• **Work required**
Each entry that follows is to be duplicated exactly, without its images.

***

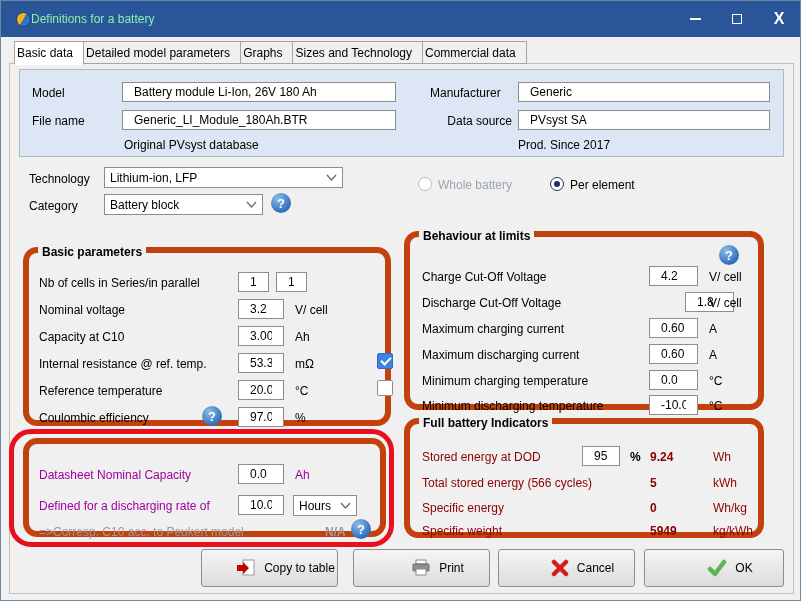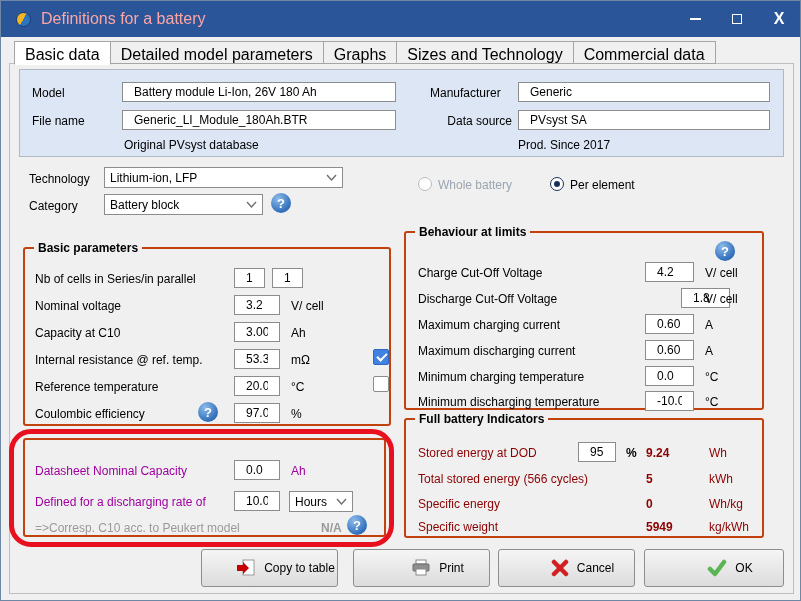"Definitions for a battery" .title { color: #fca5a5 -> #86efac; font-size: 16px -> 12px; margin-left: 10px -> none }
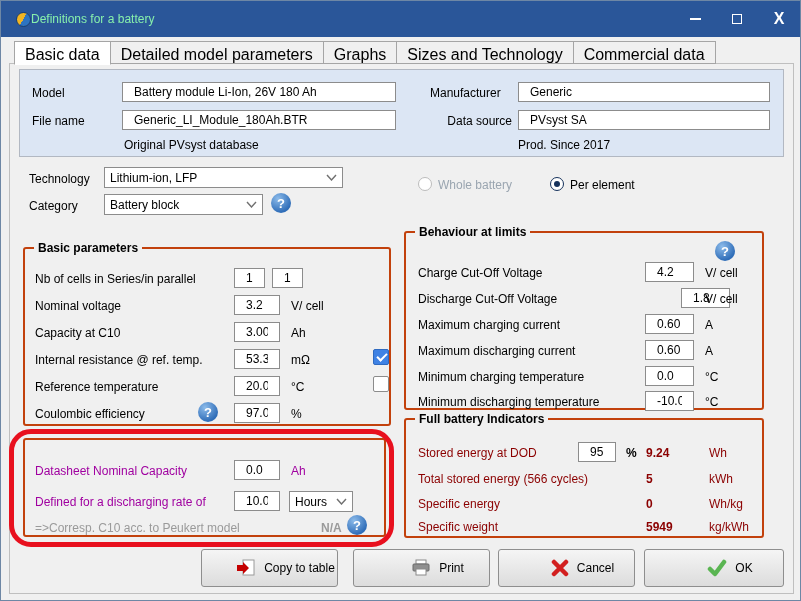"Basic data" .tab { font-size: 16px -> 12px; padding: 4px 10px 3px 10px -> 4px 10px 3px 2px }
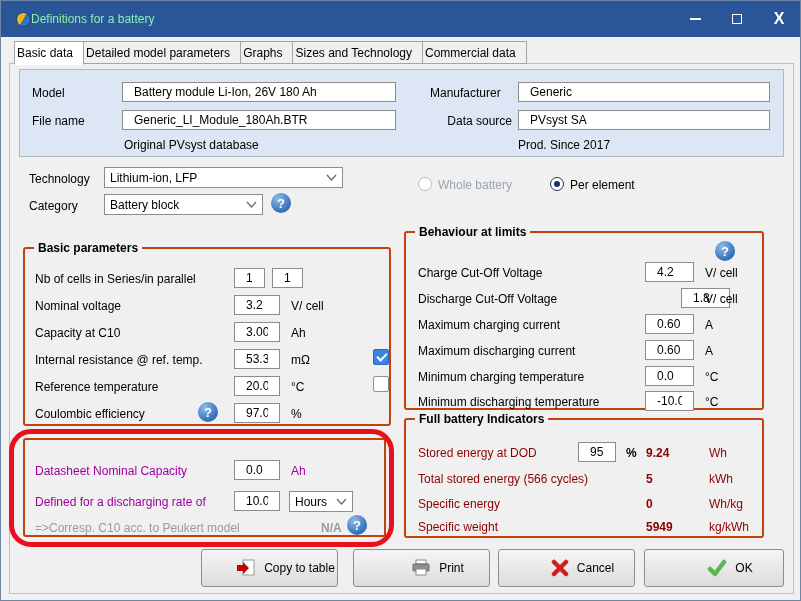"Behaviour at limits" .grp { border: 2px solid #c2410c -> 6px solid #c2410c; border-radius: 3px -> 14px }
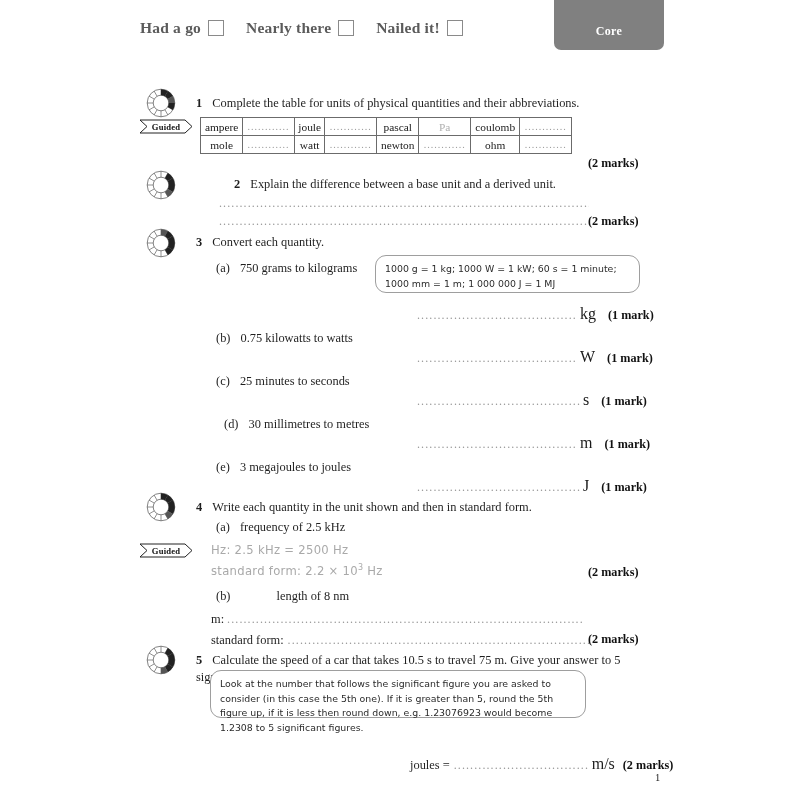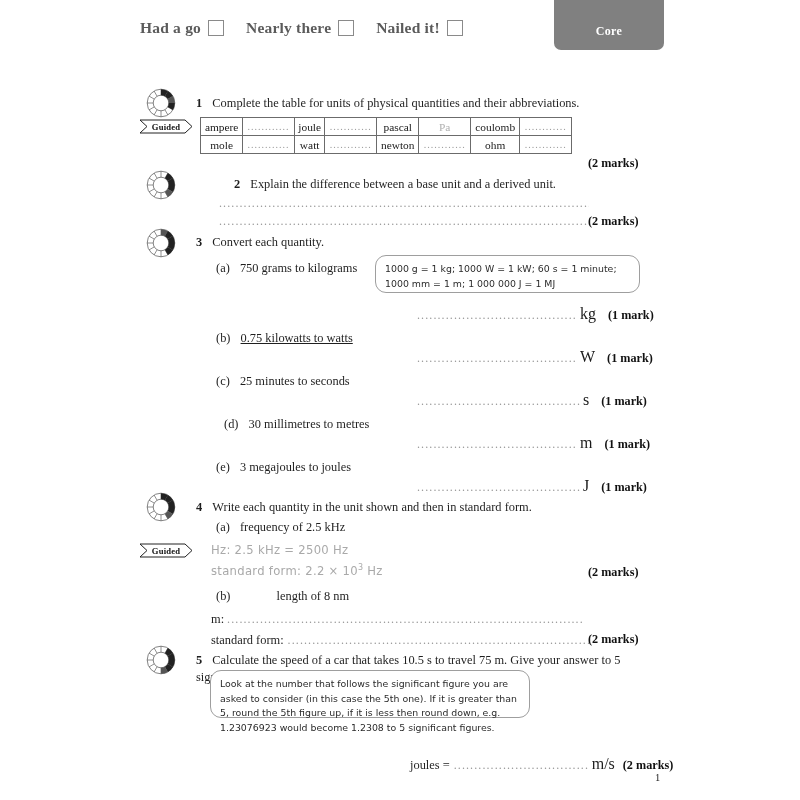"0.75 kilowatts to watts" span { text-decoration: underline -> none }
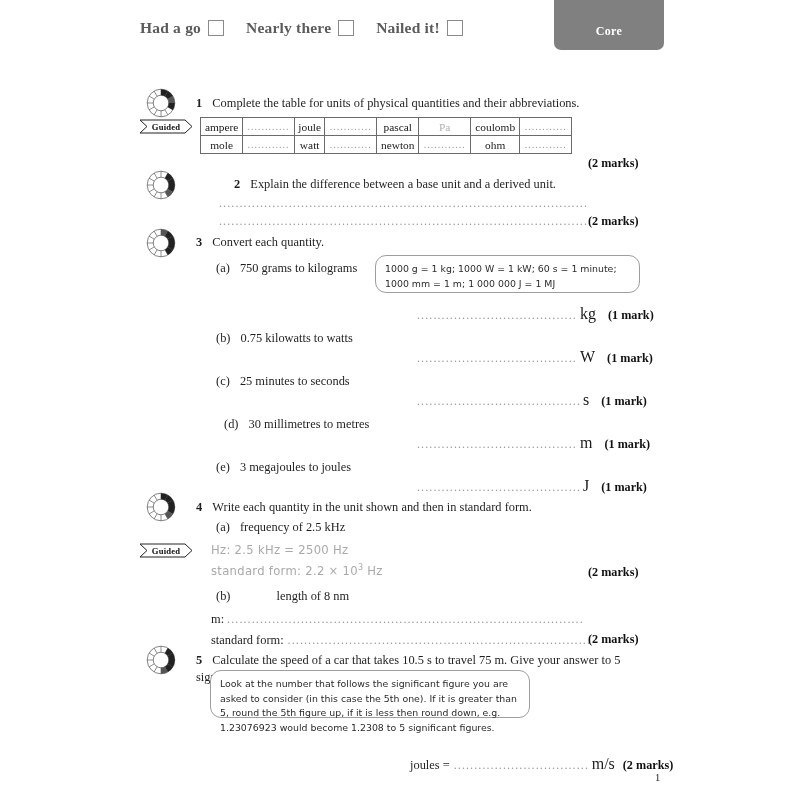"Look at the number that" div.hintbox { width: 320px -> 376px }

***

• **Exercise solution**
"Definitions for a battery" .title { color: #fca5a5 -> #86efac; font-size: 16px -> 12px; margin-left: 10px -> none }
"Basic data" .tab { font-size: 16px -> 12px; padding: 4px 10px 3px 10px -> 4px 10px 3px 2px }
"Behaviour at limits" .grp { border: 2px solid #c2410c -> 6px solid #c2410c; border-radius: 3px -> 14px }
"0.75 kilowatts to watts" span { text-decoration: underline -> none }
"Look at the number that" div.hintbox { width: 320px -> 376px }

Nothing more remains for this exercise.